THE TASK:
Lines with the string "none" in the data below: report how many there are, and write nothing but the number.

[Recorded data]

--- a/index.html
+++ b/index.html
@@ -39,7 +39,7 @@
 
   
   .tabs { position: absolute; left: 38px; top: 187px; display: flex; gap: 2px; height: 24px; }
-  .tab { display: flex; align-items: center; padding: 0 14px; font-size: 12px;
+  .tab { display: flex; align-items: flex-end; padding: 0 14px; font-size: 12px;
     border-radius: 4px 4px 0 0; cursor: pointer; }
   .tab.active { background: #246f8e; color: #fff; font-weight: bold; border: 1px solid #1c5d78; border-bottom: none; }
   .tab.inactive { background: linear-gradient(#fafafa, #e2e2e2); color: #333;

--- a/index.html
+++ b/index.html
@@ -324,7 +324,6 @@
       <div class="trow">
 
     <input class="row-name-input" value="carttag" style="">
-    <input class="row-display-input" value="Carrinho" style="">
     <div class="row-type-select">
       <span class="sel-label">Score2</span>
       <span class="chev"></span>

==

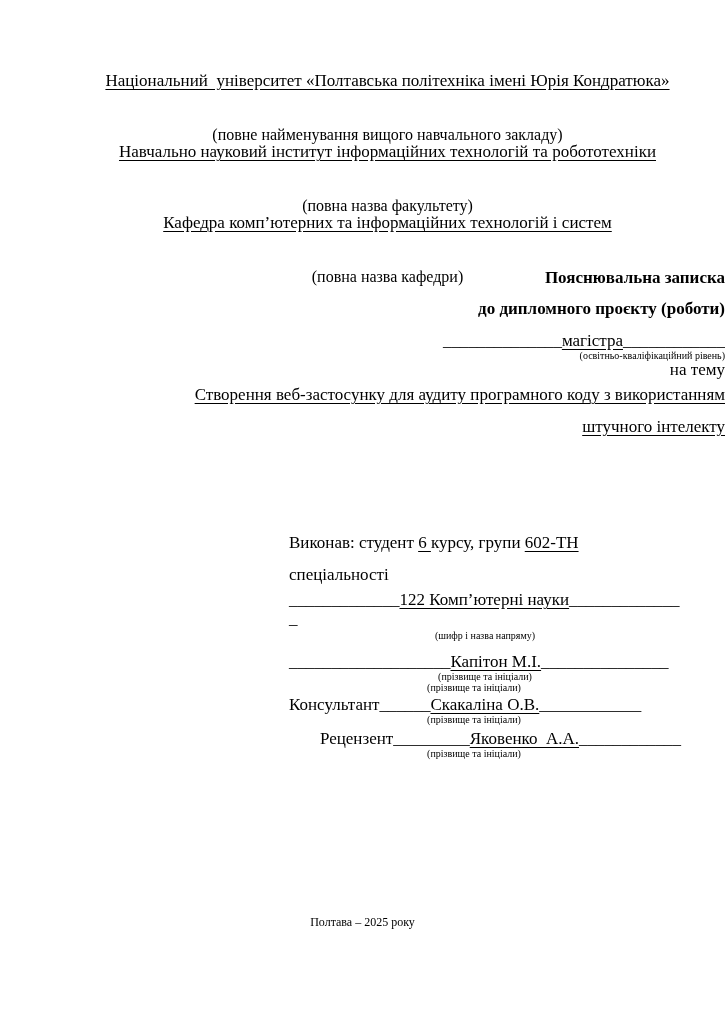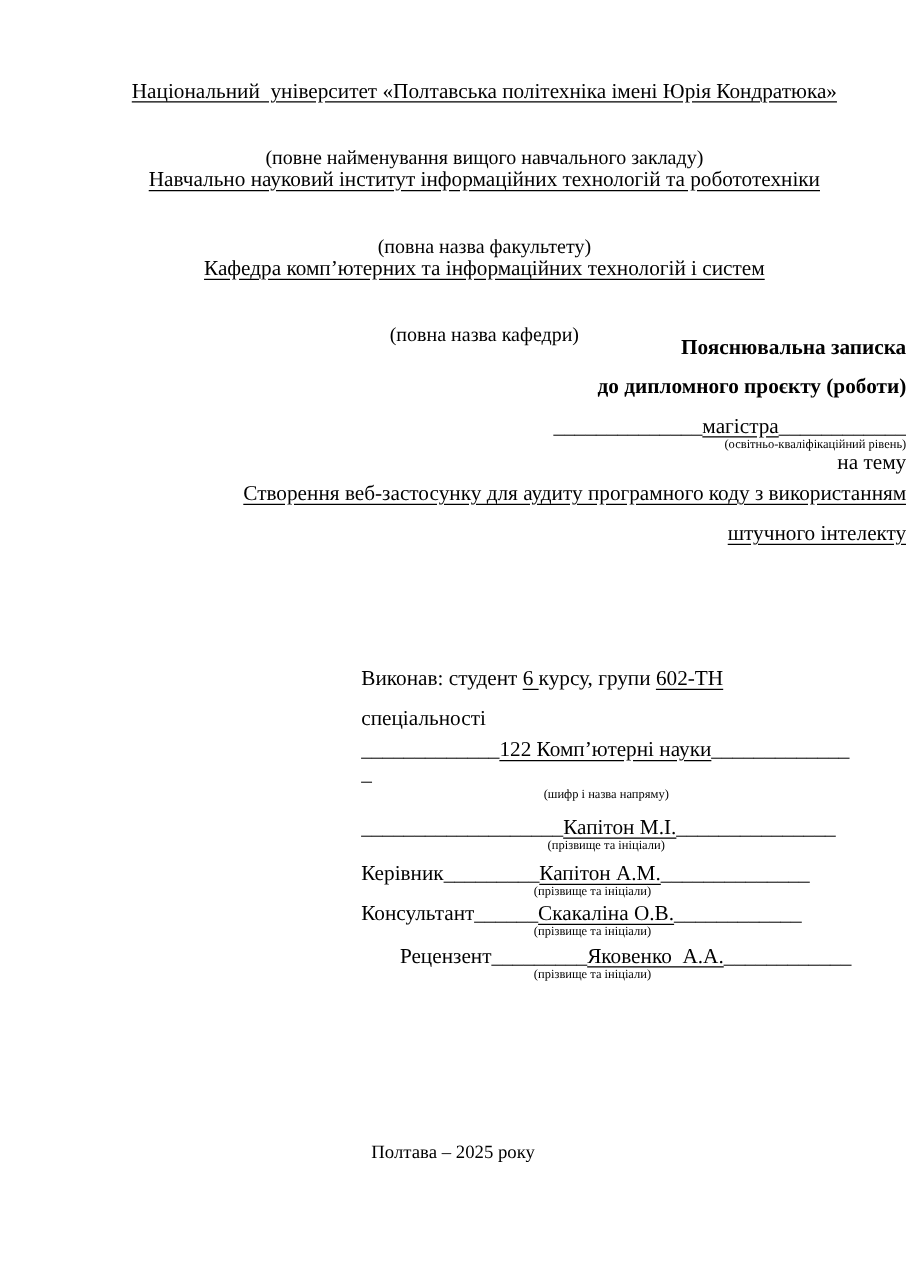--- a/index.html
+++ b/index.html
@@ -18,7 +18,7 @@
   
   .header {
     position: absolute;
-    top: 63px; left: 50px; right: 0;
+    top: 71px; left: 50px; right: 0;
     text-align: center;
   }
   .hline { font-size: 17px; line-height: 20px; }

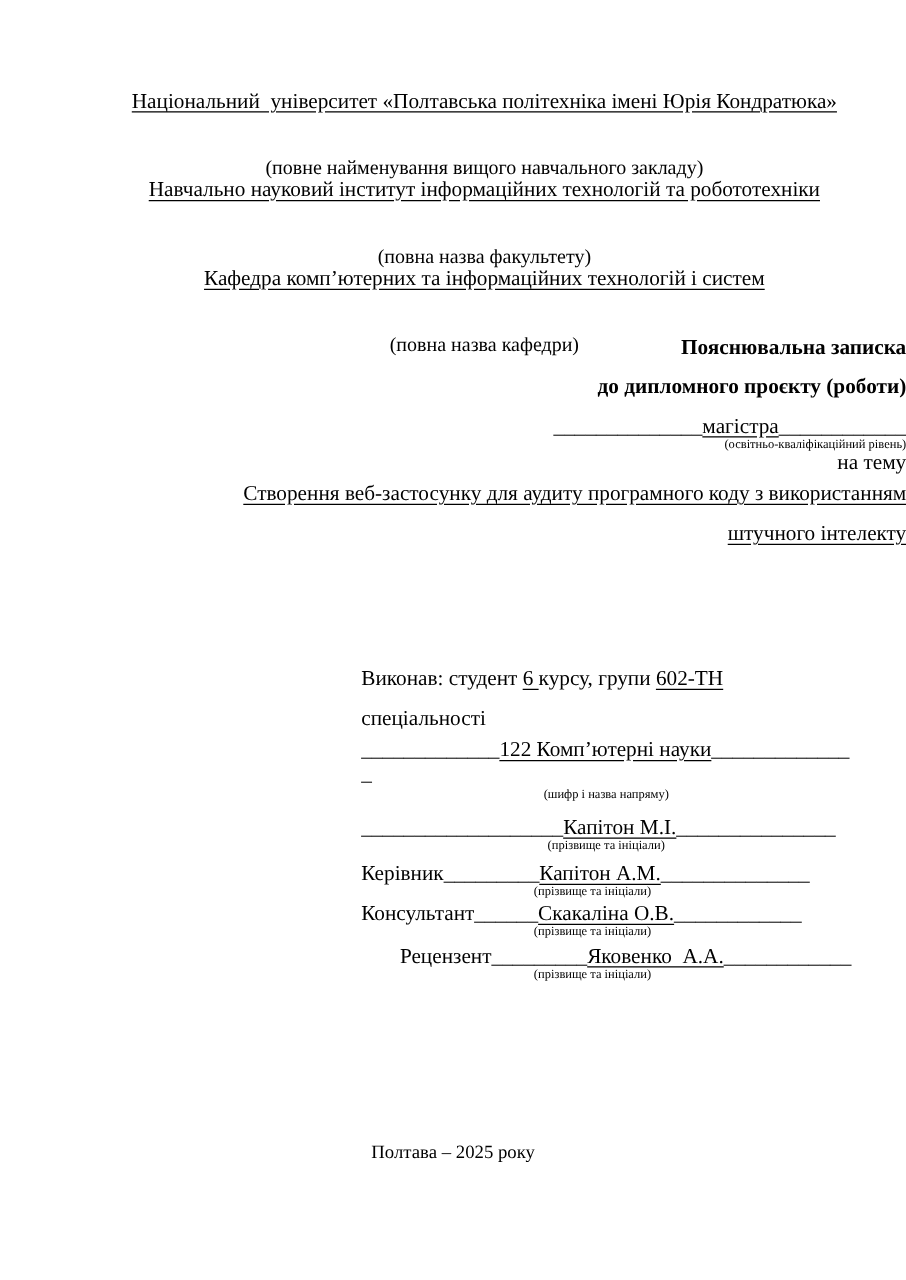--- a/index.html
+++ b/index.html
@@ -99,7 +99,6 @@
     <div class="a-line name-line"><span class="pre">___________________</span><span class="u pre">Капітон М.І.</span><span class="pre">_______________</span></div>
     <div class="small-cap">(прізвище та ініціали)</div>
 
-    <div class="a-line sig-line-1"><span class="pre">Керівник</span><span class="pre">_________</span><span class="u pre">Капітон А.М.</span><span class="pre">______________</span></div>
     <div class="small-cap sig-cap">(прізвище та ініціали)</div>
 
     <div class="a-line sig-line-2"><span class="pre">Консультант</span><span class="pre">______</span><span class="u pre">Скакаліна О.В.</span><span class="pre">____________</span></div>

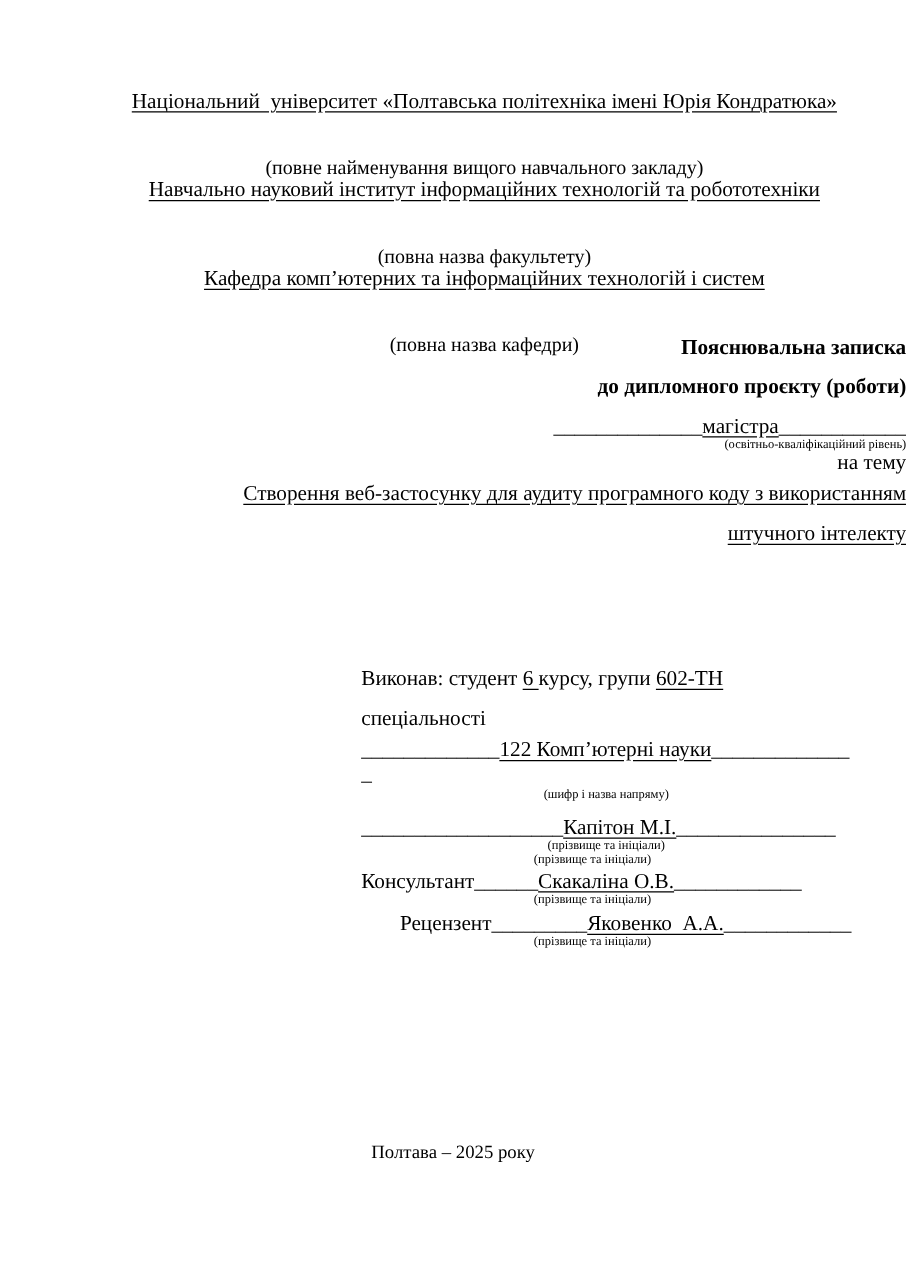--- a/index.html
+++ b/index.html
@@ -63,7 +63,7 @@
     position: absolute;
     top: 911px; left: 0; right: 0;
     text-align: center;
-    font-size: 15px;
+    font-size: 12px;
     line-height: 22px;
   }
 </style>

==

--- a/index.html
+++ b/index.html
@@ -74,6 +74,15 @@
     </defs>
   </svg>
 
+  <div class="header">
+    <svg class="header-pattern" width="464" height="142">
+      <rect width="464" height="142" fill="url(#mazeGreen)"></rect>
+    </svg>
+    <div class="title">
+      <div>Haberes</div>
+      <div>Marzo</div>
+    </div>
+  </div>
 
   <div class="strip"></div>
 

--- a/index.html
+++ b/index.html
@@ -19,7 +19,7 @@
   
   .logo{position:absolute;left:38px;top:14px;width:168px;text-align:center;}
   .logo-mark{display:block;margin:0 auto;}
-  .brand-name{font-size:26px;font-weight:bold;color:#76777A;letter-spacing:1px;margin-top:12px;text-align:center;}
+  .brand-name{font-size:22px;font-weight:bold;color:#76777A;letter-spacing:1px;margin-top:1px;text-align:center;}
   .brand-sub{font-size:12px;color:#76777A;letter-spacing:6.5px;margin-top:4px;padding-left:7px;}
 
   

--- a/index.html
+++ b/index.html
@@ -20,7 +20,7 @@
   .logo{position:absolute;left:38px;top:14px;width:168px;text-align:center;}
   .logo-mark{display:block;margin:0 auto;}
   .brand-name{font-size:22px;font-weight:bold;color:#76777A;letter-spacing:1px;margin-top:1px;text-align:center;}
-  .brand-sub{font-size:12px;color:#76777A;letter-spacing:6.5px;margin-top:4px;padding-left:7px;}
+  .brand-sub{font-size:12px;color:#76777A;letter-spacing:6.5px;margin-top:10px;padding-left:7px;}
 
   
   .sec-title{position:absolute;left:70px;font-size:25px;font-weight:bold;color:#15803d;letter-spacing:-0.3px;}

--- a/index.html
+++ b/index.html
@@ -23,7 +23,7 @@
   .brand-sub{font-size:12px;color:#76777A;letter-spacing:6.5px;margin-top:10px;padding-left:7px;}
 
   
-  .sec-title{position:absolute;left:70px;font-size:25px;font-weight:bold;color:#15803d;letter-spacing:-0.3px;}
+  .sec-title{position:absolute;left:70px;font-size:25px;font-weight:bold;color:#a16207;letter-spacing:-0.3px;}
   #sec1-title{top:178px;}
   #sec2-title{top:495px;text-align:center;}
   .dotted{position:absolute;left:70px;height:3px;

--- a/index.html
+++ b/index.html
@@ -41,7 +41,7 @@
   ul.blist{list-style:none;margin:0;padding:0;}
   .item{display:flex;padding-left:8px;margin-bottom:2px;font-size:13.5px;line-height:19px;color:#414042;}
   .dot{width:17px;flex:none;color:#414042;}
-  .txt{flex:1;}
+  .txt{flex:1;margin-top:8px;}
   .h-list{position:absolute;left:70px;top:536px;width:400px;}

SOLUTION BELOW:
3